Set<Long> sid = new HashSet<Long>();
for (int i=0; i<list2.size(); i++)
sid.add(list2.get(i).getUid());
int a=0;
while (a<list1.size()) {
if (sid.contains(list1.get(a).getUid())) {
a++;
continue;
}
list1.remove(a);
}

return list1;
}

7. Conclusion

We designed the web application for users to manage their own music database system.
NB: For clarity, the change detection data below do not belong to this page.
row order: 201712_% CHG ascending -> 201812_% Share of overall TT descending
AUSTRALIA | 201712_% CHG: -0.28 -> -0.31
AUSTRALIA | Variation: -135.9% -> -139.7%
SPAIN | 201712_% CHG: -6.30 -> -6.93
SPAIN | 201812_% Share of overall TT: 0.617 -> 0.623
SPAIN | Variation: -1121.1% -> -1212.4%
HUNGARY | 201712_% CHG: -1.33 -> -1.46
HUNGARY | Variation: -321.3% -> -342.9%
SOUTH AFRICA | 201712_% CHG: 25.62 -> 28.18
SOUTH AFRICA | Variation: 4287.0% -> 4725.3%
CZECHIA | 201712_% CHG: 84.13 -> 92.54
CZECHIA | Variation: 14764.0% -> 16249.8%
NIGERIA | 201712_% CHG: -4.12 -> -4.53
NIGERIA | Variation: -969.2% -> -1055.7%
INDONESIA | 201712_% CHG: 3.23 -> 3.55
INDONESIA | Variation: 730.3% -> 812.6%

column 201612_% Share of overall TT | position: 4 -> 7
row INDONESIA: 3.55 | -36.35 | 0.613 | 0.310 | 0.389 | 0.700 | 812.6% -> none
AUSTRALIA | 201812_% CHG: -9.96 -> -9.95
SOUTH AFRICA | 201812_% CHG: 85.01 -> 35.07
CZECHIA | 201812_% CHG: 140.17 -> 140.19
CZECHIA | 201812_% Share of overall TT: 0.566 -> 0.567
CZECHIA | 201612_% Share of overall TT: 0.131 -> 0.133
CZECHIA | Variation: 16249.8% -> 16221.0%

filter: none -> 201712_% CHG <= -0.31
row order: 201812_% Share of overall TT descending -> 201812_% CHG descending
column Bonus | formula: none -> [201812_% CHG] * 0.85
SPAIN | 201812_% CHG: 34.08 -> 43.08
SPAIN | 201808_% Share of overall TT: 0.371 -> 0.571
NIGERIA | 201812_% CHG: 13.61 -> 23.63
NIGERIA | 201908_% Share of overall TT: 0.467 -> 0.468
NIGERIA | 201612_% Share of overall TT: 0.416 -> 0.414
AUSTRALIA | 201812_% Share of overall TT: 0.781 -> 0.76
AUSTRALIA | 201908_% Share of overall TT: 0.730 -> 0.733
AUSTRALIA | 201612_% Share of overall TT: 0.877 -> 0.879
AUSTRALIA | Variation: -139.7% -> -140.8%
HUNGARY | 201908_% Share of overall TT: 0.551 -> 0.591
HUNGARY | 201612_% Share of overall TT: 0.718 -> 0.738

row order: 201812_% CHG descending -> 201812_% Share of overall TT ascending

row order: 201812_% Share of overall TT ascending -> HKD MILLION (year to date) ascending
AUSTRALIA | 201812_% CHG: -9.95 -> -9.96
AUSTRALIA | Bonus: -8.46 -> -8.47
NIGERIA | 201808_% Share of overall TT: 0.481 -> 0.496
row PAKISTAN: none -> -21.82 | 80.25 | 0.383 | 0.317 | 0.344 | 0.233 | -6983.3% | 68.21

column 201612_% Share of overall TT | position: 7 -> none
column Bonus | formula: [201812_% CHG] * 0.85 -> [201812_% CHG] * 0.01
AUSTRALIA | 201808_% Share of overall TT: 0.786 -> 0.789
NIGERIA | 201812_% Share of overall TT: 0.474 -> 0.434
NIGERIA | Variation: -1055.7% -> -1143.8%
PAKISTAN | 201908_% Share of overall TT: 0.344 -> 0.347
The reason why we choose MongoDB instead of relational database such as MySQL is that when searching by lyrics, the query speed of NOSQL document-based MongoDB is faster than MySQL. We tested the performance of the response time and consequntly MongoDB is one time faster than MySQL for the same 4 GB data. The difficulty of using MongoDB is that it doesn’t supply “JOIN” operation while we successfully implement that.